== Segment start ==

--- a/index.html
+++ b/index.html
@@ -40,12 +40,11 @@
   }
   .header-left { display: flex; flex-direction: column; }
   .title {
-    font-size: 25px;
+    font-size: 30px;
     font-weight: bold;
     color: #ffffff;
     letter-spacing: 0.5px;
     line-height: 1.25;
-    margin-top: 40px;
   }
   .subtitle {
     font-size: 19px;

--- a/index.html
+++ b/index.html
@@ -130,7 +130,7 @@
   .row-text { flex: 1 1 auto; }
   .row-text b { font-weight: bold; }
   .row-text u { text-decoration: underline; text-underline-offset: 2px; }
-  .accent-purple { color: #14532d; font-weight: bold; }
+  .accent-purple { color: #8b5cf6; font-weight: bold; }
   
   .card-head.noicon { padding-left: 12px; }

== Segment end ==
== Segment start ==

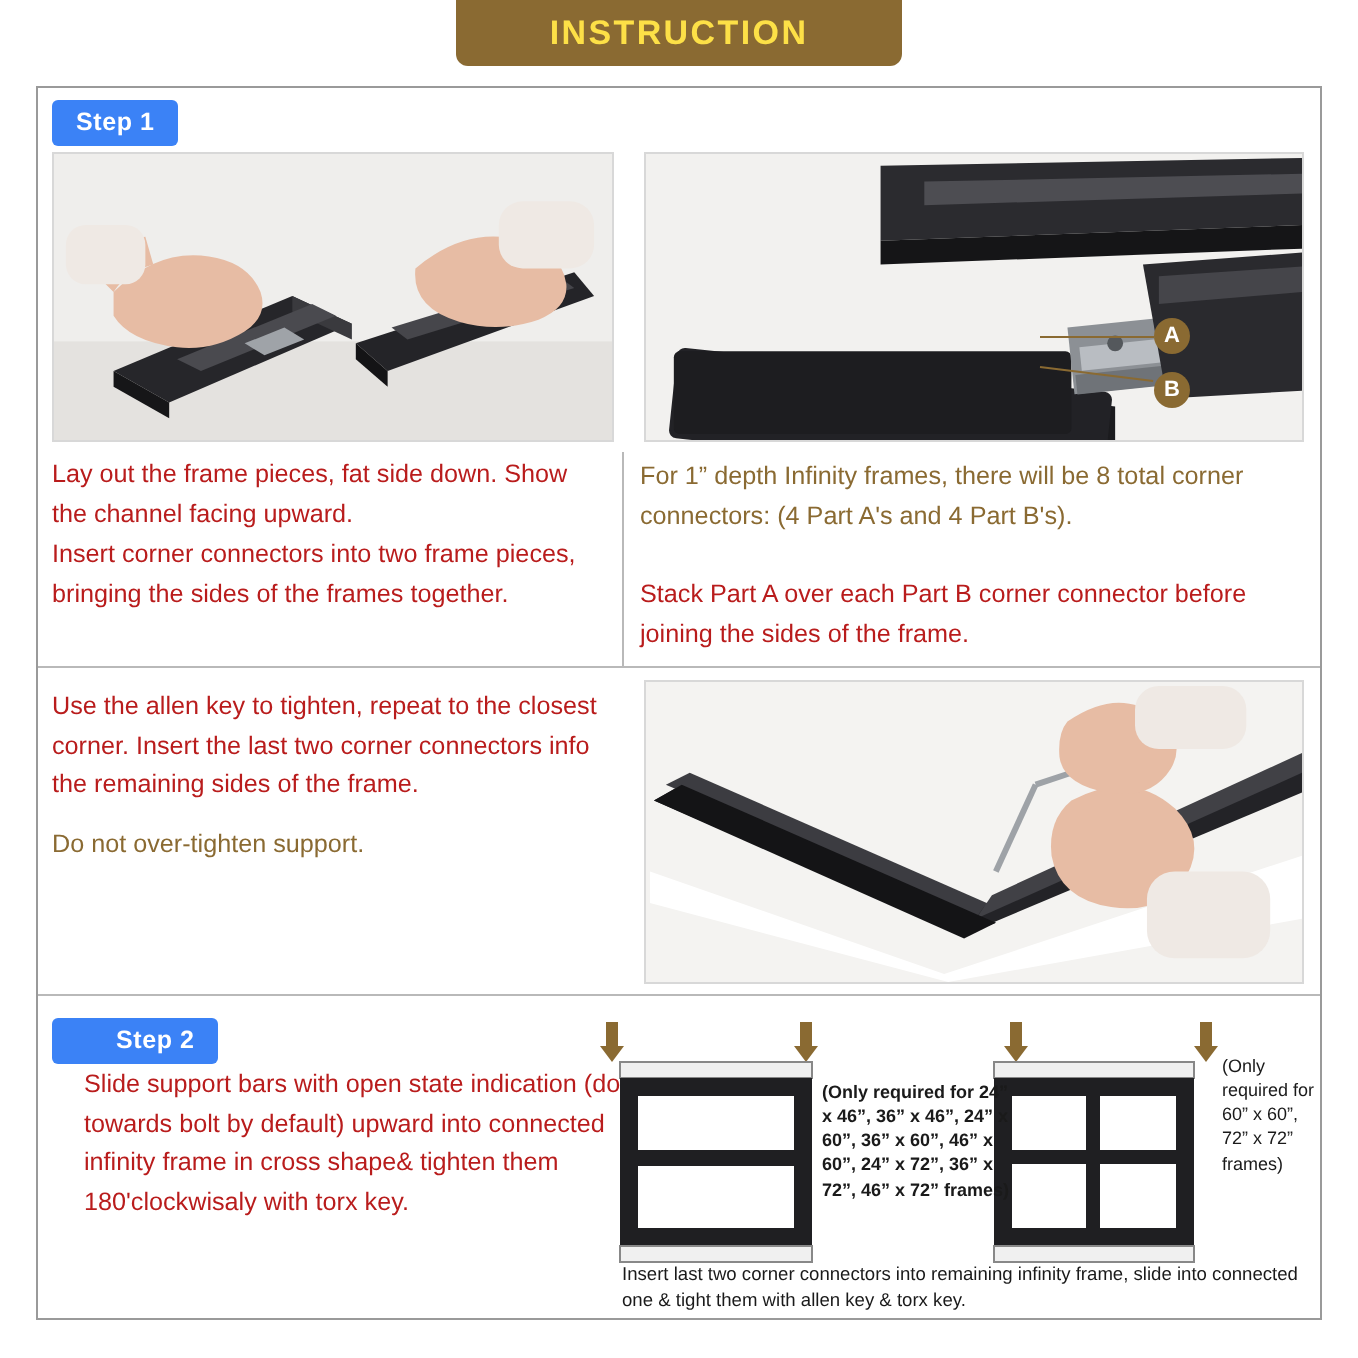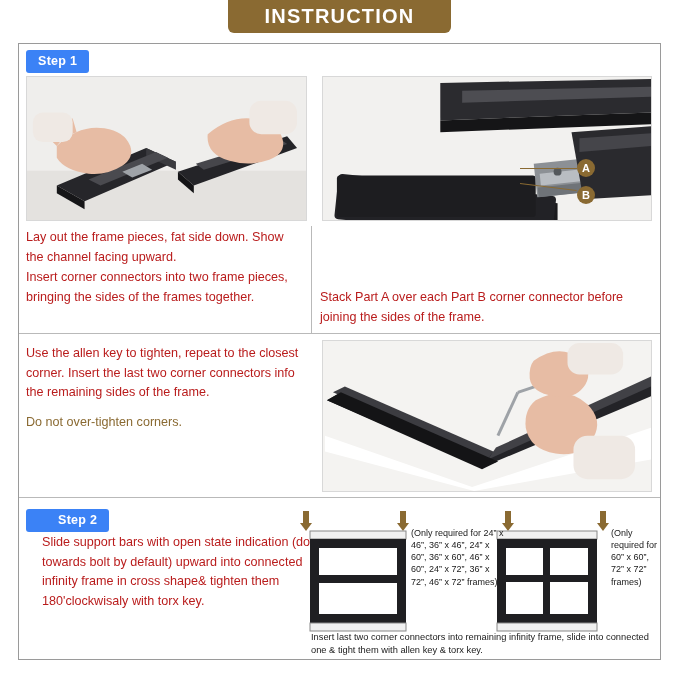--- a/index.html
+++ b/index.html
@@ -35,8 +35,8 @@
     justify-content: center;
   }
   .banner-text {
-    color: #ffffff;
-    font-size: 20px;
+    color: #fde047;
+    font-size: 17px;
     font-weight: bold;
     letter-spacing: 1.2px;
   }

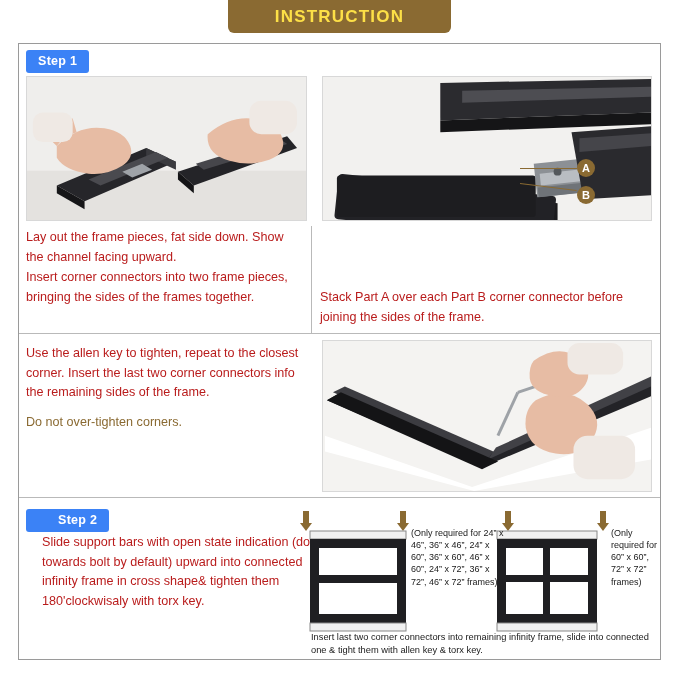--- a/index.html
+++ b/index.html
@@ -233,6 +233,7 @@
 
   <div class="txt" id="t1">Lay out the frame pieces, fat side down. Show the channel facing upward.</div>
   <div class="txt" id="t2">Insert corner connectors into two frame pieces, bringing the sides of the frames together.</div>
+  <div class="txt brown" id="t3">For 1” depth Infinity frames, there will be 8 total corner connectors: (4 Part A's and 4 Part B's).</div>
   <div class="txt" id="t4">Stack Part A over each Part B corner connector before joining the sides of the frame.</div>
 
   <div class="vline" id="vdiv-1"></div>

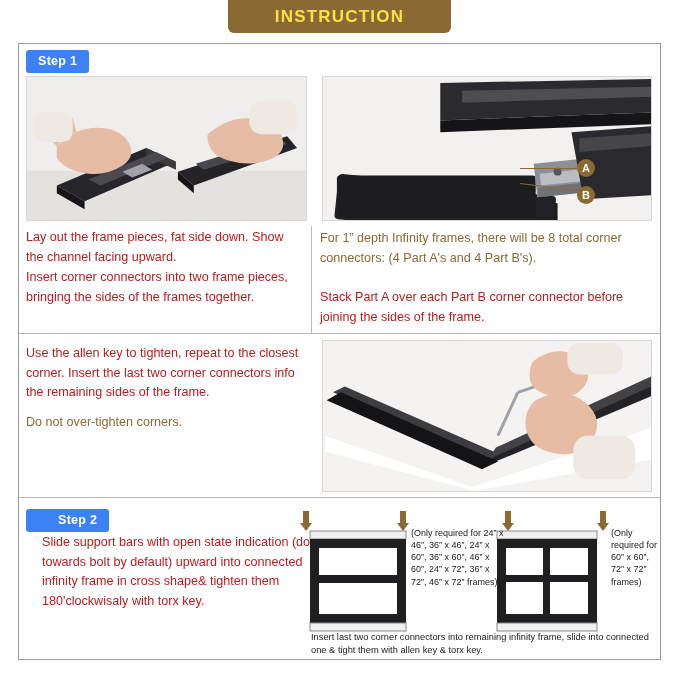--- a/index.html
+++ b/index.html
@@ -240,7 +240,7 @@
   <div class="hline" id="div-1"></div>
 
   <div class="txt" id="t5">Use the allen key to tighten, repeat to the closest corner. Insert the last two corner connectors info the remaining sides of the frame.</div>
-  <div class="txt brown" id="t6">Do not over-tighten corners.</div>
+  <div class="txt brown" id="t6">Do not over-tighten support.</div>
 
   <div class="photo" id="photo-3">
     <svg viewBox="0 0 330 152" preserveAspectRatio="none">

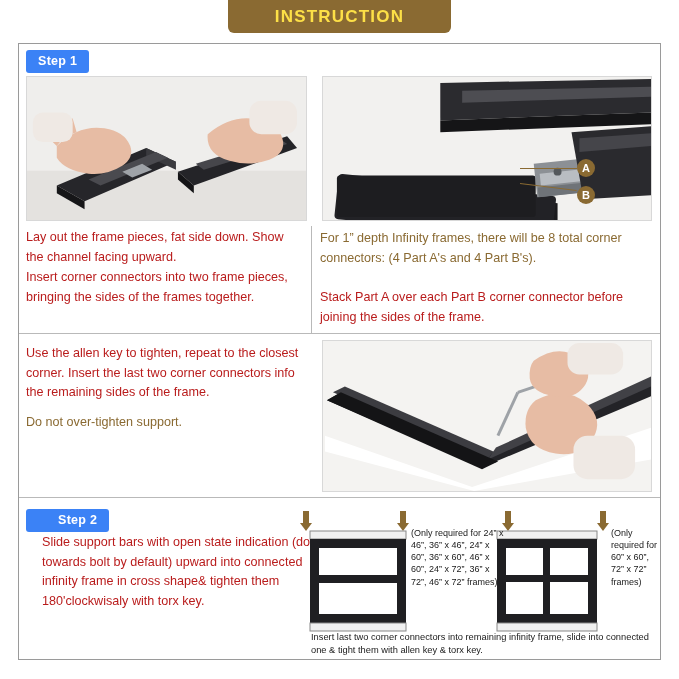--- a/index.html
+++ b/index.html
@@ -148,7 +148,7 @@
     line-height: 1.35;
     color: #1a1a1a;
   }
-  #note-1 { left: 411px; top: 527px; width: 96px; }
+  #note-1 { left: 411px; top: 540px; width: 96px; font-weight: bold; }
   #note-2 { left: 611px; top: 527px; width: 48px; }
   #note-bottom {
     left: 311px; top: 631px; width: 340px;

== Segment end ==
== Segment start ==

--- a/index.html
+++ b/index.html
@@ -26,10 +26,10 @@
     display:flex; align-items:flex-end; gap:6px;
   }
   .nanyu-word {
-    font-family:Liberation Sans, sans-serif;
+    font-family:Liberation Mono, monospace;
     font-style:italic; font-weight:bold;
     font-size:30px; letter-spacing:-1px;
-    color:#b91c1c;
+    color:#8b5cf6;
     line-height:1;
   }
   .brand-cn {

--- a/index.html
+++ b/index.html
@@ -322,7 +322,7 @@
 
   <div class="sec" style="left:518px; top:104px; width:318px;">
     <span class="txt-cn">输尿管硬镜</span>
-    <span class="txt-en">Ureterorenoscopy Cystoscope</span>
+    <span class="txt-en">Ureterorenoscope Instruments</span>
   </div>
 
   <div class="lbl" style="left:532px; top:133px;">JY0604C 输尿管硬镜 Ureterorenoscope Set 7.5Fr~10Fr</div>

== Segment end ==

### Task brief
The stretch above running from the line with "4 Part B's).</div>" through the line with "left: 311px; top: 631px; width: 340px;" is all you should copy, exactly, leaving out the pictures.

### Answer box
+  <div class="txt brown" id="t3">For 1” depth Infinity frames, there will be 8 total corner connectors: (4 Part A's and 4 Part B's).</div>
   <div class="txt" id="t4">Stack Part A over each Part B corner connector before joining the sides of the frame.</div>
 
   <div class="vline" id="vdiv-1"></div>

--- a/index.html
+++ b/index.html
@@ -240,7 +240,7 @@
   <div class="hline" id="div-1"></div>
 
   <div class="txt" id="t5">Use the allen key to tighten, repeat to the closest corner. Insert the last two corner connectors info the remaining sides of the frame.</div>
-  <div class="txt brown" id="t6">Do not over-tighten corners.</div>
+  <div class="txt brown" id="t6">Do not over-tighten support.</div>
 
   <div class="photo" id="photo-3">
     <svg viewBox="0 0 330 152" preserveAspectRatio="none">

--- a/index.html
+++ b/index.html
@@ -148,7 +148,7 @@
     line-height: 1.35;
     color: #1a1a1a;
   }
-  #note-1 { left: 411px; top: 527px; width: 96px; }
+  #note-1 { left: 411px; top: 540px; width: 96px; font-weight: bold; }
   #note-2 { left: 611px; top: 527px; width: 48px; }
   #note-bottom {
     left: 311px; top: 631px; width: 340px;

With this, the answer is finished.